What is expected
Copy each line that contains the string "none", taking them from the material.

Input
------------
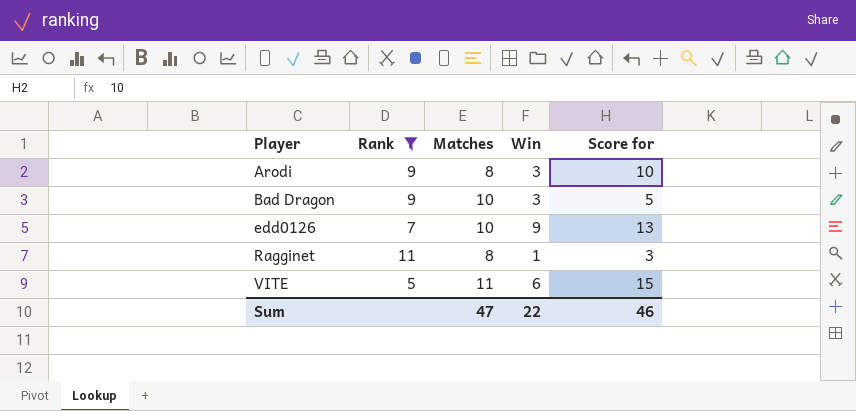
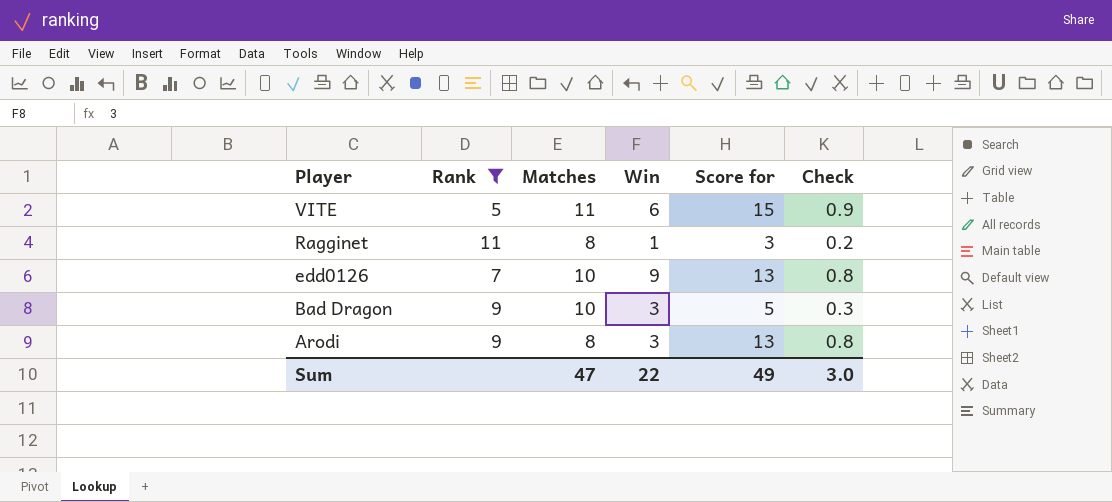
row order: Player ascending -> Player descending
column Check | formula: none -> [Score for] * 0.06
Arodi | Score for: 10 -> 13
Sum | Score for: 46 -> 49

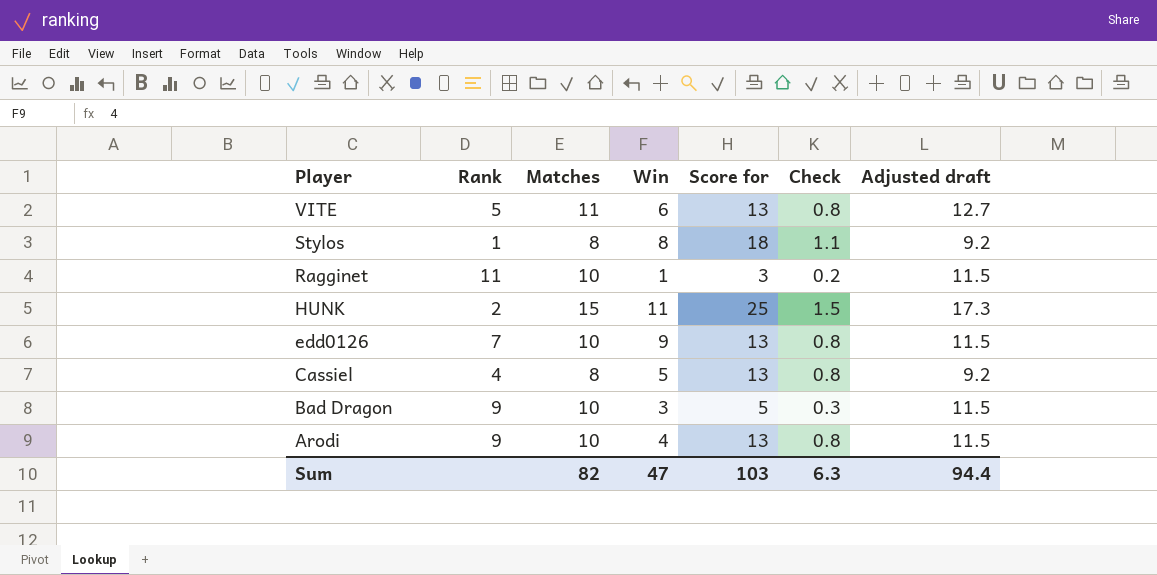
filter: Rank >= 5 -> none
column Adjusted draft | formula: none -> [Matches] * 1.15
VITE | Score for: 15 -> 13
VITE | Check: 0.9 -> 0.8
Ragginet | Matches: 8 -> 10
Arodi | Matches: 8 -> 10
Arodi | Win: 3 -> 4
Sum | Matches: 47 -> 82
Sum | Win: 22 -> 47
Sum | Score for: 49 -> 103
Sum | Check: 3.0 -> 6.3

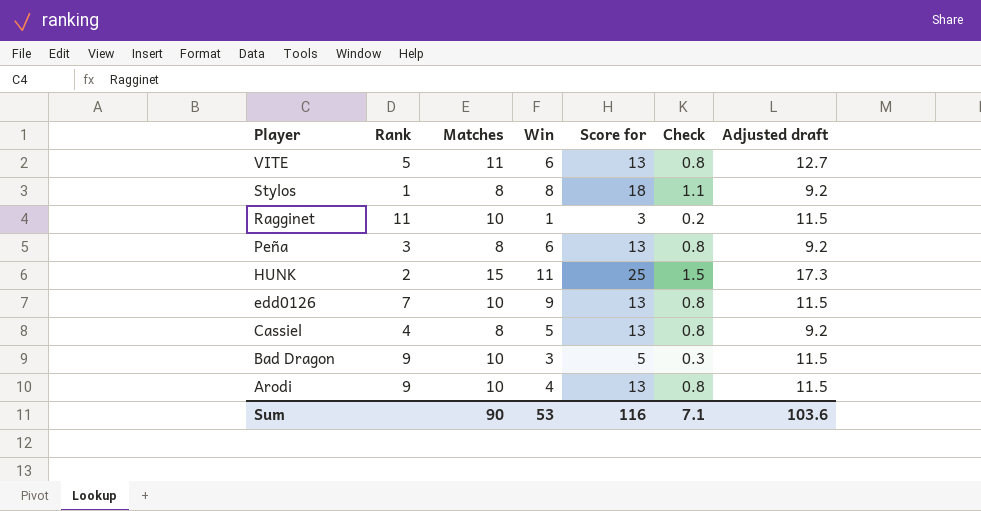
row Peña: none -> 3 | 8 | 6 | 13 | 0.8 | 9.2
Sum | Matches: 82 -> 90
Sum | Win: 47 -> 53
Sum | Score for: 103 -> 116
Sum | Check: 6.3 -> 7.1
Sum | Adjusted draft: 94.4 -> 103.6

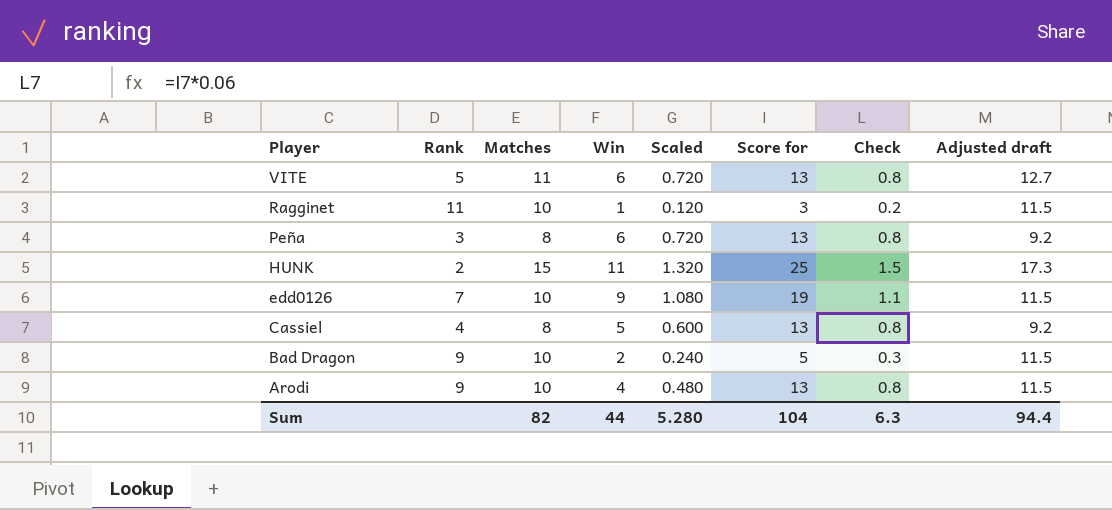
column Scaled | formula: none -> [Win] * 0.12
row Stylos: 1 | 8 | 8 | 18 | 1.1 | 9.2 -> none
edd0126 | Score for: 13 -> 19
edd0126 | Check: 0.8 -> 1.1
Bad Dragon | Win: 3 -> 2
Sum | Matches: 90 -> 82
Sum | Win: 53 -> 44
Sum | Score for: 116 -> 104
Sum | Check: 7.1 -> 6.3
Sum | Adjusted draft: 103.6 -> 94.4

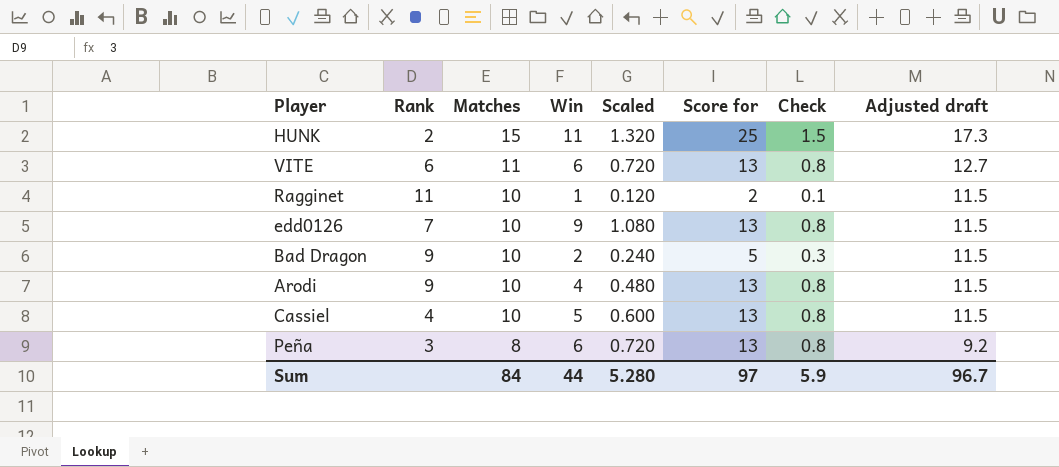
row order: Player descending -> Matches descending
VITE | Rank: 5 -> 6
Ragginet | Score for: 3 -> 2
Ragginet | Check: 0.2 -> 0.1
edd0126 | Score for: 19 -> 13
edd0126 | Check: 1.1 -> 0.8
Cassiel | Matches: 8 -> 10
Cassiel | Adjusted draft: 9.2 -> 11.5
Sum | Matches: 82 -> 84
Sum | Score for: 104 -> 97
Sum | Check: 6.3 -> 5.9
Sum | Adjusted draft: 94.4 -> 96.7

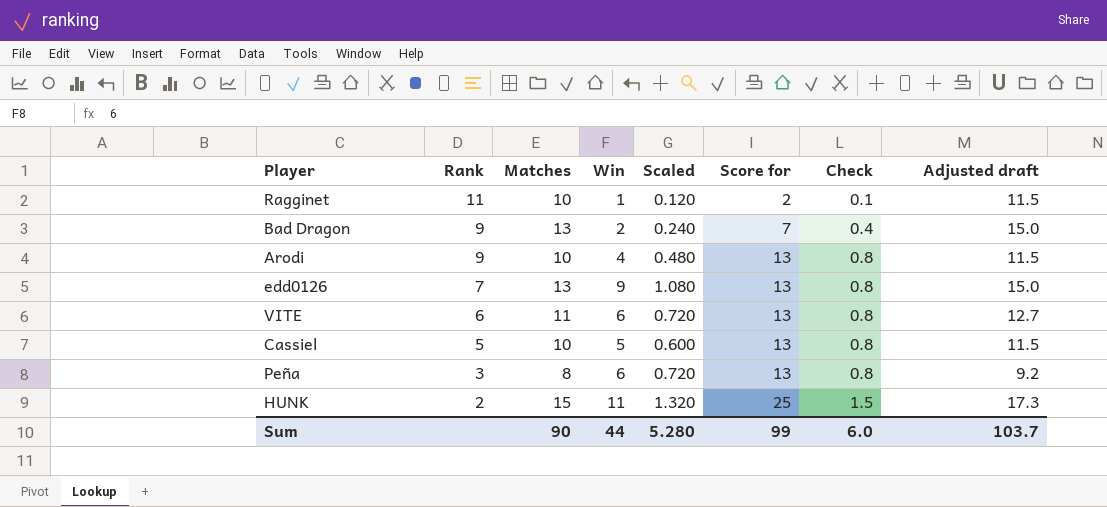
row order: Matches descending -> Rank descending
Bad Dragon | Matches: 10 -> 13
Bad Dragon | Score for: 5 -> 7
Bad Dragon | Check: 0.3 -> 0.4
Bad Dragon | Adjusted draft: 11.5 -> 15.0
edd0126 | Matches: 10 -> 13
edd0126 | Adjusted draft: 11.5 -> 15.0
Cassiel | Rank: 4 -> 5
Sum | Matches: 84 -> 90
Sum | Score for: 97 -> 99
Sum | Check: 5.9 -> 6.0
Sum | Adjusted draft: 96.7 -> 103.7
------------
Solved exercise
column Check | formula: none -> [Score for] * 0.06
filter: Rank >= 5 -> none
column Adjusted draft | formula: none -> [Matches] * 1.15
row Peña: none -> 3 | 8 | 6 | 13 | 0.8 | 9.2
column Scaled | formula: none -> [Win] * 0.12
row Stylos: 1 | 8 | 8 | 18 | 1.1 | 9.2 -> none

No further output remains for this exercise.